En tiempos prehispánicos, en la zona geográfica que hoy ocupan Panamá y Costa Rica prevalecían las culturas chibchoides, es decir, aquellas que prosperaban bajo la influencia de la cultura Chibcha, que tuvo su eje de gravitación en lo que hoy es Colombia. En Costa Rica, las culturas mesoamericanas que gravitaban hacia el Valle del Anáhuac, en México, se encontraban con las que venían del sur.
Asimismo, especies de plantas y animales de prevalencia endémica en el sur o el norte del continente, en esta zona aparecían o desaparecían. Por ejemplo, los bosques de coníferas olorosas tan características de las altas montañas de México, Guatemala, Honduras y Nicaragua, de cuya savia extraen las culturas mayenses el pom que acompaña con su aroma los rituales más sagrados, desaparecen al llegar a la depresión del Gran Lago de Nicaragua, por lo que las montañas de Costa Rica y Panamá no tenían originalmente este tipo de árboles.
Centroamérica era, por lo tanto, un puente de flora, fauna y culturas, función que dejó de prevalecer con la llegada de los europeos, quienes desde un principio estuvieron obsesionados con encontrar un paso entre los dos océanos que les permitiera evitar el largo y peligroso tránsito por el Cabo de Hornos, con lo que valoraron su condición de istmo.

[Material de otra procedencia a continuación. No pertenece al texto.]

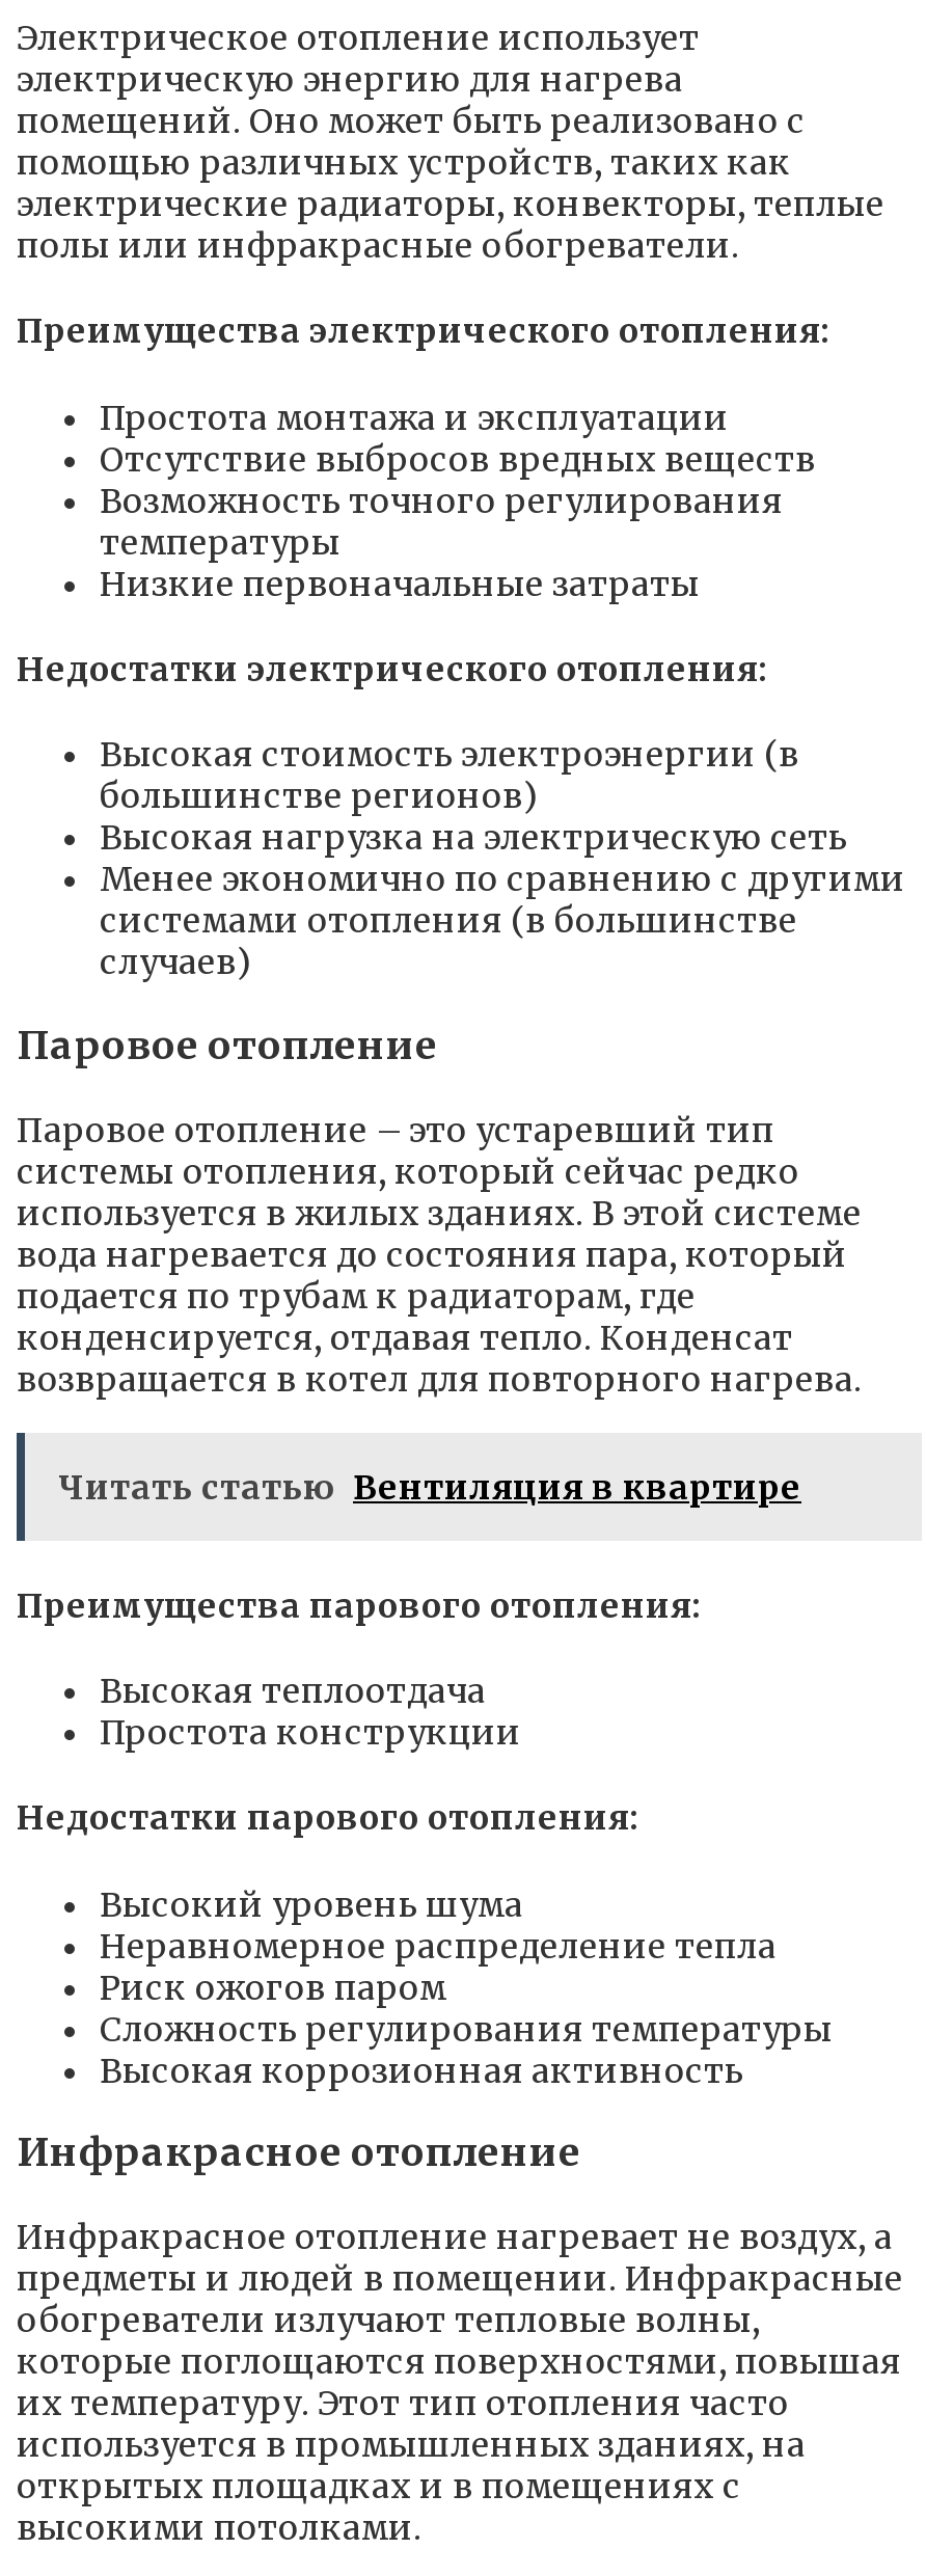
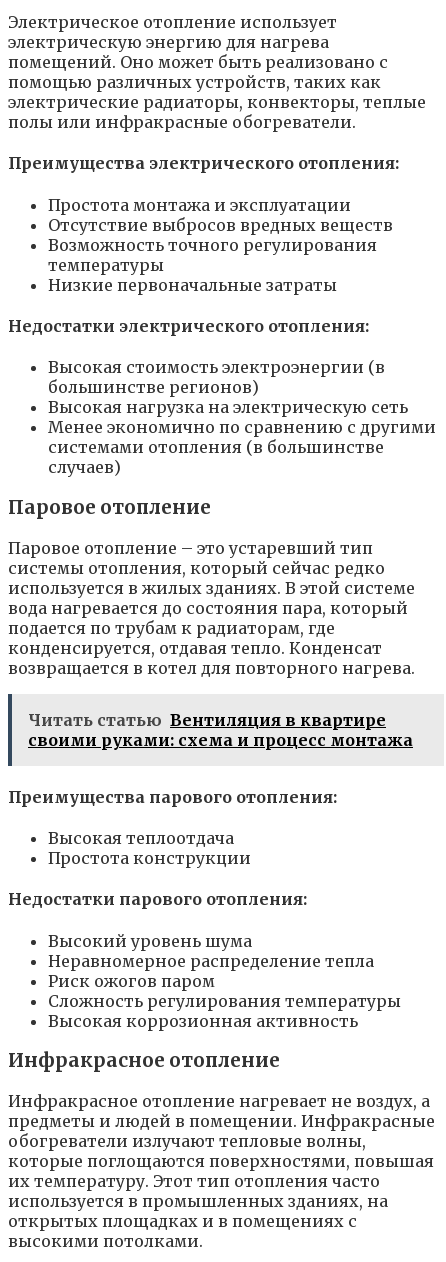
none -> [28,730,413,750] своими руками: схема и процесс монтажа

Parece que ahora las cosas están cambiando, aunque las circunstancias en las que sucede no son las que tendríamos que haber esperado. Las oleadas de migrantes que utilizan a Centroamérica como vía para llegar a Estados Unidos provienen de muchas partes, pero principalmente de Venezuela y Cuba. Son dos países que están pagando las consecuencias de haber asumido posiciones nacionalistas y de reivindicar el ejercicio pleno de su soberanía, lo que ha sido mal visto por las grandes potencias, especialmente Estados Unidos y Europa, que se han dado a la tarea de bloquearlos.
De Cuba ya no hay más que hablar después de 60 años de cerco que, por si fuera poco, se hizo todavía más extenuante en la administración de Donald Trump. Y en Venezuela, una política de sanciones aplicadas a las industrias del petróleo, el oro, la minería y la banca, han llevado al derrumbe de los ingresos del Estado en más de un 90%, lo que ha creado condiciones para un deterioro de las condiciones de vida de la población.
Ya lo dijo Gustavo Petro, presidente de Colombia, en la última Asamblea General de la Organización de Naciones Unidas realizada en este mes de septiembre: Estados Unidos busca elevar muros por doquier para tratar de evitar las oleadas de migrantes que se dirigen hacia ellos, pero con solo dejar las sanciones y bloqueos las cosas podrían cambiar radicalmente.
Las consecuencias de las políticas y acciones de las grandes potencias en el sur global las viven ellos mismos y luego no saben cómo resolver los problemas que han creado. Es el caso, también, de las migraciones de los países subsaharianos y del Medio Oriente, en donde las acciones bélicas que desarticularon al Estado libio y la guerra de intervención en Siria, han incrementado exponencialmente las migraciones desde esas regiones.
Mientras en el mundo sigan prevaleciendo los intereses de las grandes potencias, se seguirá generando el caos, la incertidumbre, el hambre y la violencia que en buena medida caracteriza al mundo contemporáneo y generan esos grandes movimientos de población que dislocan tanto a sus emisores como a sus receptores.